▶ **RECORDS SHOWN**:
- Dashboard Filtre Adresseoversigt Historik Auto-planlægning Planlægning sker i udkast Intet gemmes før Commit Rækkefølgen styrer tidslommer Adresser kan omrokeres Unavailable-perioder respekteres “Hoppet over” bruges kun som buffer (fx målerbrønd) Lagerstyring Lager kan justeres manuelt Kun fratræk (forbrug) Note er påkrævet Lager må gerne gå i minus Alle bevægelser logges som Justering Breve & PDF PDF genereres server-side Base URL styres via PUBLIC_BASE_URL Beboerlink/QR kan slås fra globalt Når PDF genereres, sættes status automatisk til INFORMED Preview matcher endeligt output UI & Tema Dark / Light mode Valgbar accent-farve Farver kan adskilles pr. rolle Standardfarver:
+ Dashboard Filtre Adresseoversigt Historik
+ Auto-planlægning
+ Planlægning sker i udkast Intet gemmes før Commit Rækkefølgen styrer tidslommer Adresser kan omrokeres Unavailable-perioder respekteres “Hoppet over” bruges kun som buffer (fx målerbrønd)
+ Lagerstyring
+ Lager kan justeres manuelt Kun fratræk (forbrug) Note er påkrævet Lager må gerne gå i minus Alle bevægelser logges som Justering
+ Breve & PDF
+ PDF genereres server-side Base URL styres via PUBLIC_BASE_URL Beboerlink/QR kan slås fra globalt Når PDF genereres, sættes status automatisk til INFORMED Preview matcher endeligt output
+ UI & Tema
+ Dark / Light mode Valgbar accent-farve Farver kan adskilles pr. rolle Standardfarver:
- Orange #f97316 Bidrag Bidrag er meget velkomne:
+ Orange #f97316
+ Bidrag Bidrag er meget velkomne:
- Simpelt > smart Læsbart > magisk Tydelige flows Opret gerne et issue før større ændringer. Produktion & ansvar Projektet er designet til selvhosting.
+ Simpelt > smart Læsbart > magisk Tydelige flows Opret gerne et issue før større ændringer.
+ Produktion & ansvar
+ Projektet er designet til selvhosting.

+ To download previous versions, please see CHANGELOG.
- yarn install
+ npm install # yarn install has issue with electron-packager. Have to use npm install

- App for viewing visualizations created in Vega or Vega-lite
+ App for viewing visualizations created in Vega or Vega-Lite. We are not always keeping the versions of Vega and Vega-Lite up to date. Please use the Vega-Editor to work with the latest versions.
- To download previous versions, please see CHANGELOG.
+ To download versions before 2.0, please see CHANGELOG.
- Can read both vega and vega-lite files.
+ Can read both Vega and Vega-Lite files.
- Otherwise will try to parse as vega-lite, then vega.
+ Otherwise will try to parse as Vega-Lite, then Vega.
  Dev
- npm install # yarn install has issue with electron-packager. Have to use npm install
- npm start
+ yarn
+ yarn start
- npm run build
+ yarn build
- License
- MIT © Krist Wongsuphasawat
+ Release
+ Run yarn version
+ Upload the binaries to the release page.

▶ **WHAT THIS TASK INVOLVES**:
Search the entries for the word "read" and report how many lines contain it, as a bare number.

▶ **RESPONSE FOR THIS EXERCISE**:
2